Strength Training with Weights
Strength training works muscles against resistance and has been the main activity at health and fitness clubs in the past. A great many people still do workouts that consist mostly of weight training, either with machines or with free weights, and most fitness experts still recommend this as part of an overall exercise program.
Weight lifting increases muscle bulk by a simple physiological principle: use any muscle more, and it will increase in size; stop using it, and it will decrease. This is an example of the body’s quick responsiveness to the changing demands of the environment. In my experience many people who lift weights are attracted by the vision of having larger muscles and appearing more beautiful and more powerful. I find this focus on appearance unwise. In fact, some of the most powerful, fittest people I have met have bodies very unlike those of bodybuilders, with none of the muscle bulk and definition that are so fashionable in health and fitness clubs.
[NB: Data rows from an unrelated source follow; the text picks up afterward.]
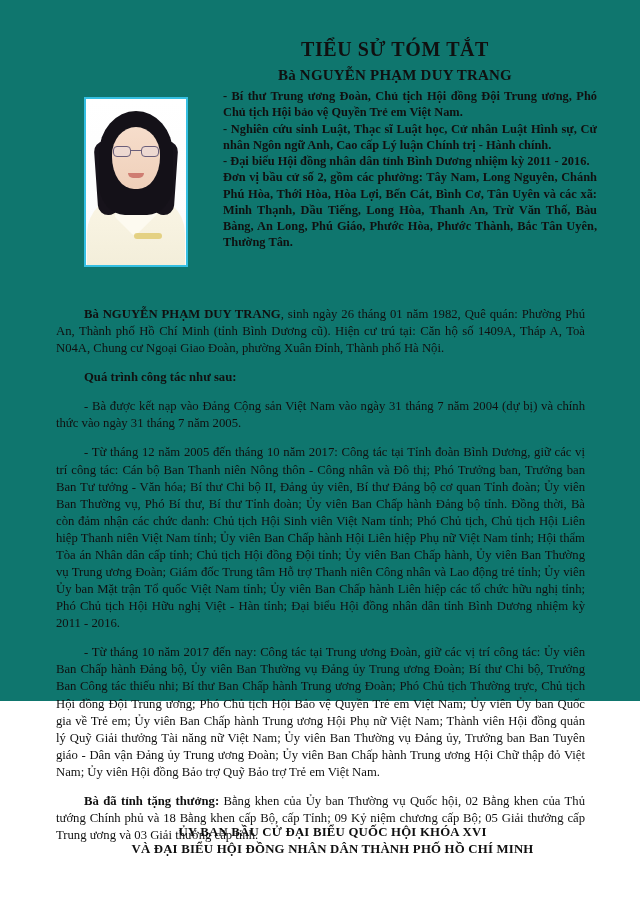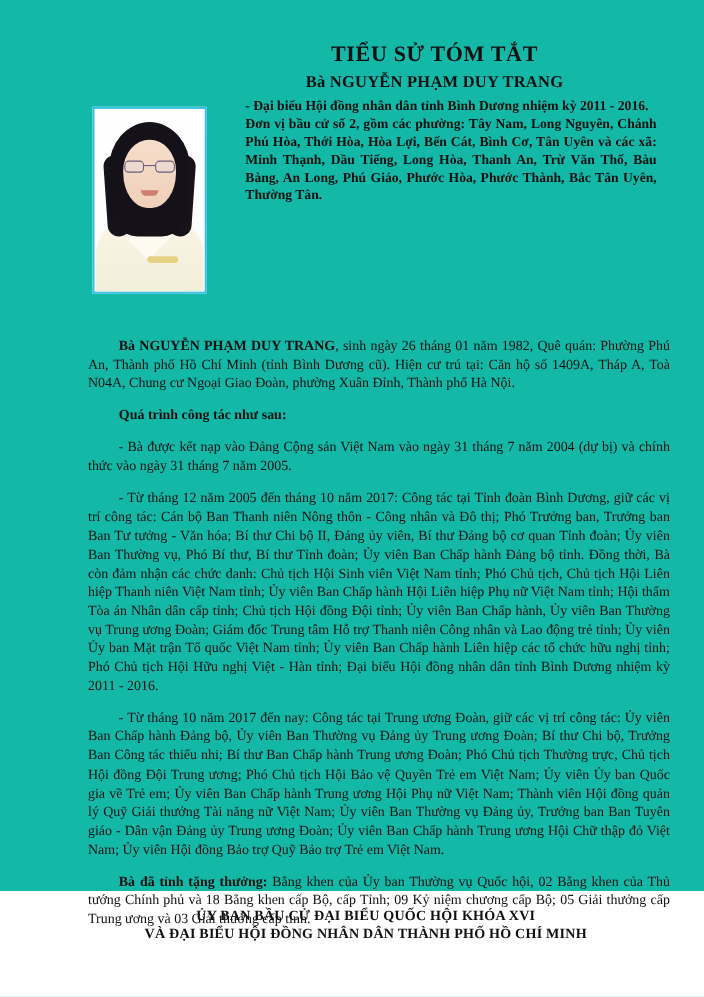--- a/index.html
+++ b/index.html
@@ -17,8 +17,8 @@
   .page {
     position: relative;
     width: 640px;
-    height: 810px;
-    background: #14b8a6;
+    height: 701px;
+    background: #0f766e;
   }
 
   

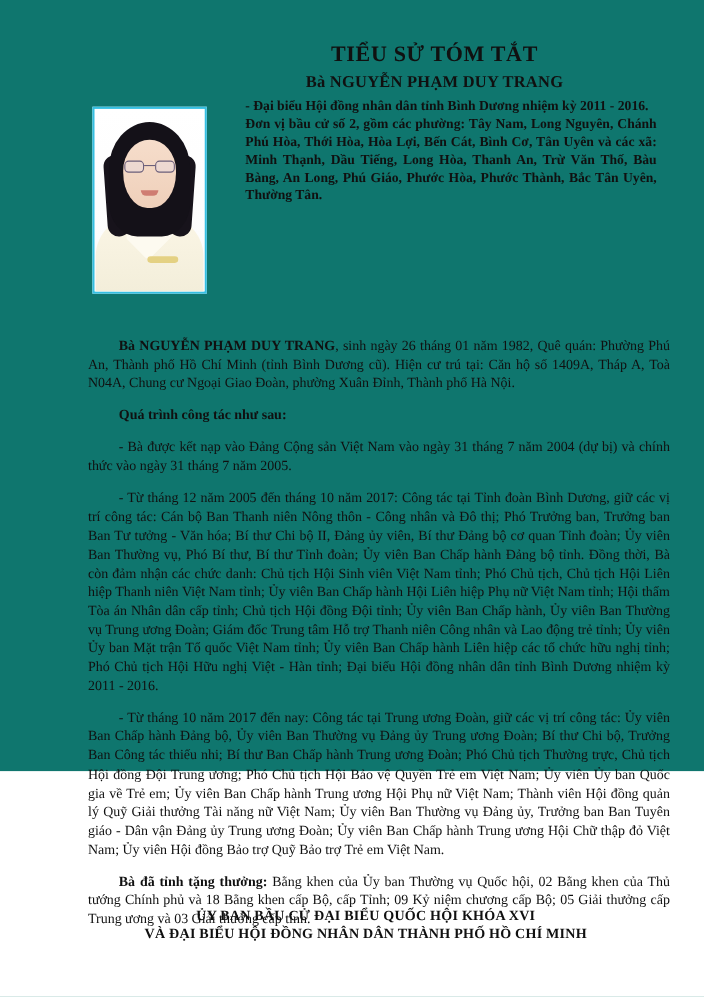--- a/index.html
+++ b/index.html
@@ -243,6 +243,7 @@
   </div>
 
   <div class="intro-block">
+    <p>- Bí thư Trung ương Đoàn, Chủ tịch Hội đồng Đội Trung ương, Phó Chủ tịch Hội bảo vệ Quyền Trẻ em Việt Nam.</p>
     <p>- Đại biểu Hội đồng nhân dân tỉnh Bình Dương nhiệm kỳ 2011 - 2016.</p>
     <p>Đơn vị bầu cử số 2, gồm các phường: Tây Nam, Long Nguyên, Chánh Phú Hòa, Thới Hòa, Hòa Lợi, Bến Cát, Bình Cơ, Tân Uyên và các xã: Minh Thạnh, Dầu Tiếng, Long Hòa, Thanh An, Trừ Văn Thố, Bàu Bàng, An Long, Phú Giáo, Phước Hòa, Phước Thành, Bắc Tân Uyên, Thường Tân.</p>
   </div>

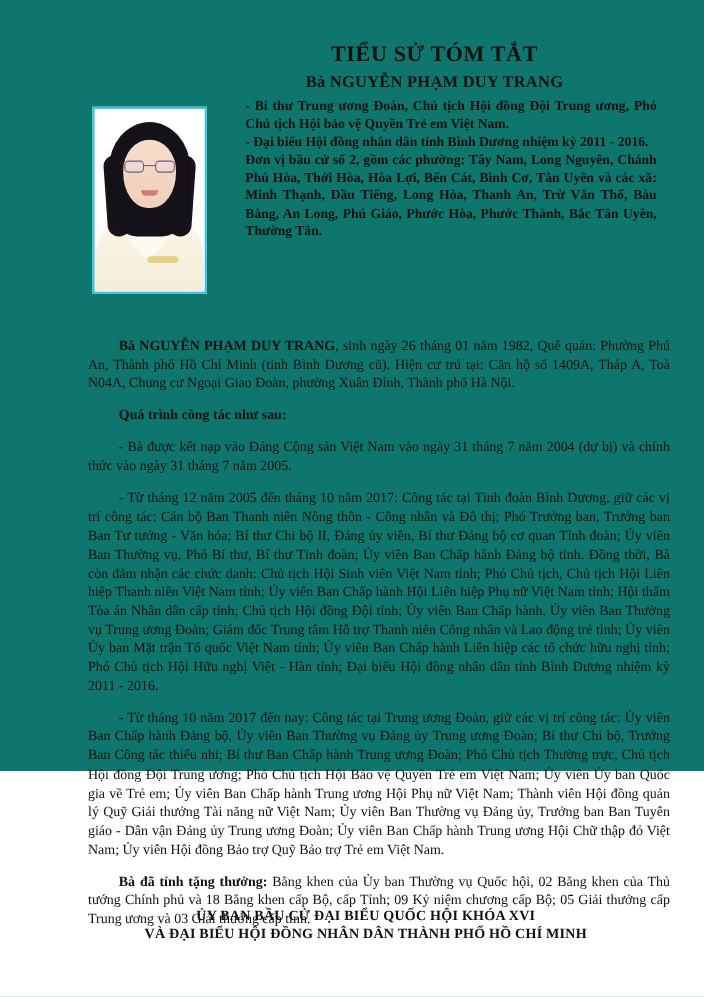--- a/index.html
+++ b/index.html
@@ -244,6 +244,7 @@
 
   <div class="intro-block">
     <p>- Bí thư Trung ương Đoàn, Chủ tịch Hội đồng Đội Trung ương, Phó Chủ tịch Hội bảo vệ Quyền Trẻ em Việt Nam.</p>
+    <p>- Nghiên cứu sinh Luật, Thạc sĩ Luật học, Cử nhân Luật Hình sự, Cử nhân Ngôn ngữ Anh, Cao cấp Lý luận Chính trị - Hành chính.</p>
     <p>- Đại biểu Hội đồng nhân dân tỉnh Bình Dương nhiệm kỳ 2011 - 2016.</p>
     <p>Đơn vị bầu cử số 2, gồm các phường: Tây Nam, Long Nguyên, Chánh Phú Hòa, Thới Hòa, Hòa Lợi, Bến Cát, Bình Cơ, Tân Uyên và các xã: Minh Thạnh, Dầu Tiếng, Long Hòa, Thanh An, Trừ Văn Thố, Bàu Bàng, An Long, Phú Giáo, Phước Hòa, Phước Thành, Bắc Tân Uyên, Thường Tân.</p>
   </div>

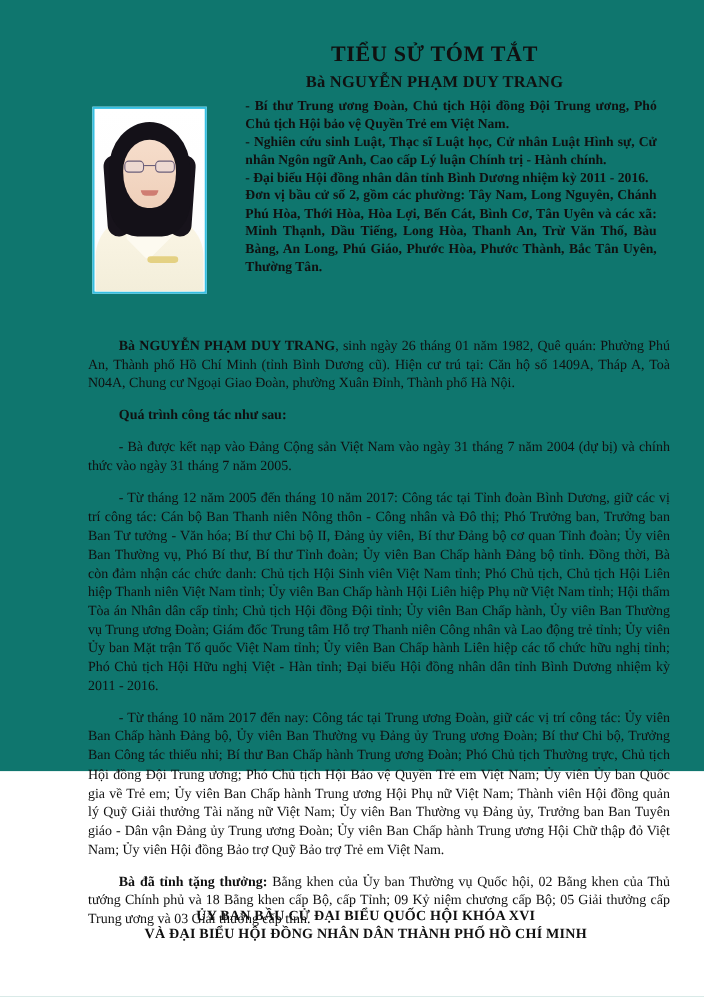--- a/index.html
+++ b/index.html
@@ -182,7 +182,7 @@
   
   .body-block {
     position: absolute;
-    left: 80px;
+    left: 56px;
     top: 306px;
     width: 529px;
     font-size: 12.7px;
I do not believe there is any necessary correlation between this appearance and the realities of strength, fitness, and health.
To my eye, the bodies of many weight lifters look more interesting than beautiful. Often the upper portions are overdeveloped and disproportionately large, especially the shoulders, upper arms, and chest. At its worst, bodybuilding actually sacrifices health for superficial appearance by encouraging unsound dietary practices (consumption of high-protein foods and protein and amino acid supplements), the use of dangerous drugs (anabolic steroids), and neglect of the real work of preventive health maintenance. The bodybuilders I have known are not as a group any healthier than other people, and some of them are less healthy because of the ways they think about and treat their bodies.
Nonetheless, if I find myself in a health club, I usually do a circuit of the weight machines and some work with free weights, because this activity feels good to me. You might want to do the same. If you are drawn to this kind of exercise, I would ask you to examine your motives carefully. If you do decide to lift weights on a regular basis, beware of instructors who try to persuade you to eat more protein or take protein powders, amino acids, or expensive herbal supplements that are supposed to give the muscle-bulking effects of steroids in a natural way without any side effects.
The Pilates Method is a popular and intense form of strength training based on the idea that the abdominal and pelvic muscles are the body’s power center. Unlike weight training it does not isolate muscles. Pilates is done with an instructor or at a health club, using special machines or rolled-up towels for floor exercises. Movements are slow and aim to engage the mind as well as the body.
One benefit of working muscles against resistance is that it will increase your bone density, providing an antidote to the hormonal and metabolic changes that can cause calcium loss arid development of osteoporosis. Women become susceptible to this debilitating disease earlier than men, but women who have good habits of weight-bearing exercise have more protection than those who do not. Weight lifting is one kind of weight-bearing exercise; some of the aerobic activities discussed above, like running, dancing, and using aerobic machines, also strengthen bones while they condition your heart and lungs.
Another benefit of strength training is that increased muscle mass correlates with increased metabolism and ability to burn calories.